Work to be completed: Down to the last line, set down the listing below exactly, apart from its pictures.

........

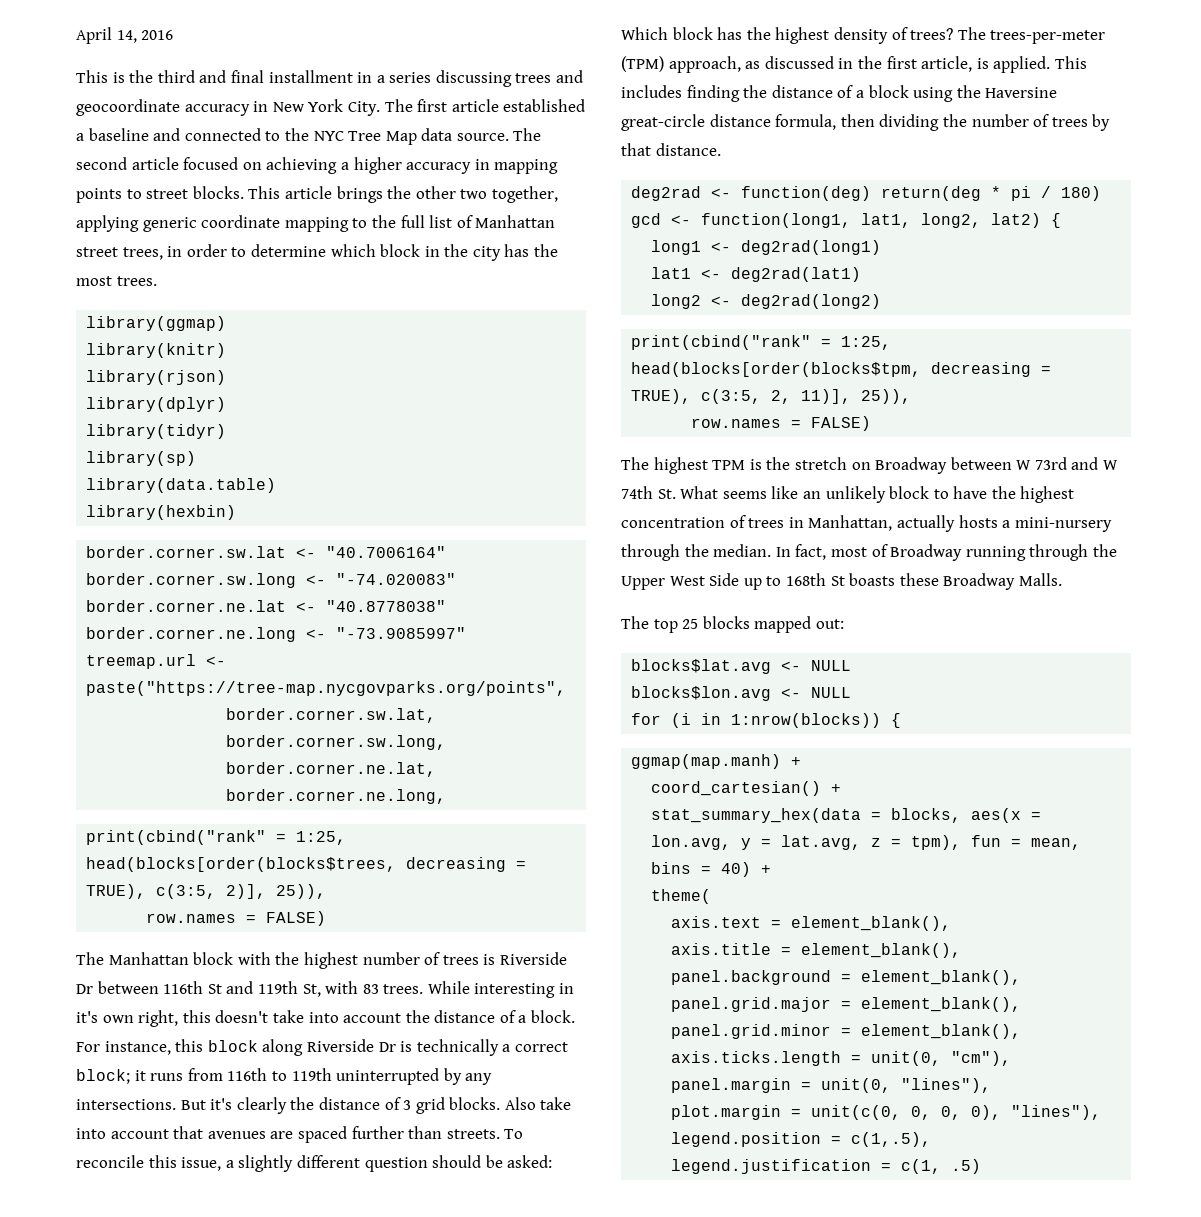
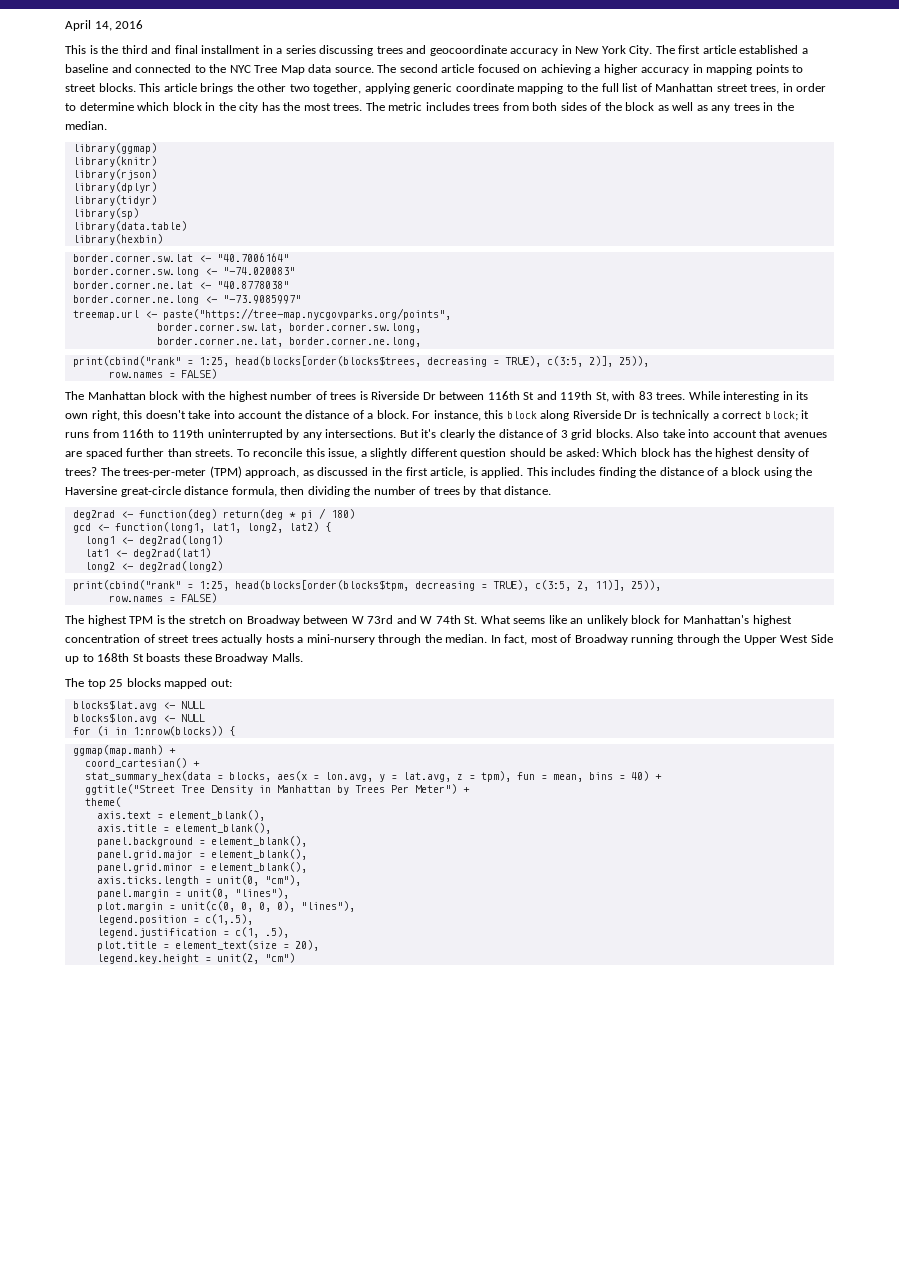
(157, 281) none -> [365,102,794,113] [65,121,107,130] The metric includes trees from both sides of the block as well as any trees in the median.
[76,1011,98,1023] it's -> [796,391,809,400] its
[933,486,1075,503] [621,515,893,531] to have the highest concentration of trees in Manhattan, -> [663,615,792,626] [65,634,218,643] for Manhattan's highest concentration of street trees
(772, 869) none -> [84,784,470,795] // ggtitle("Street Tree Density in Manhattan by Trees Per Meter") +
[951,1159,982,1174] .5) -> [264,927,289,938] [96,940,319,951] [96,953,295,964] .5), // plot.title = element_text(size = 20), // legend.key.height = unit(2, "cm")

........

Solution below:
(157, 281) none -> [365,102,794,113] [65,121,107,130] The metric includes trees from both sides of the block as well as any trees in the median.
[76,1011,98,1023] it's -> [796,391,809,400] its
[933,486,1075,503] [621,515,893,531] to have the highest concentration of trees in Manhattan, -> [663,615,792,626] [65,634,218,643] for Manhattan's highest concentration of street trees
(772, 869) none -> [84,784,470,795] // ggtitle("Street Tree Density in Manhattan by Trees Per Meter") +
[951,1159,982,1174] .5) -> [264,927,289,938] [96,940,319,951] [96,953,295,964] .5), // plot.title = element_text(size = 20), // legend.key.height = unit(2, "cm")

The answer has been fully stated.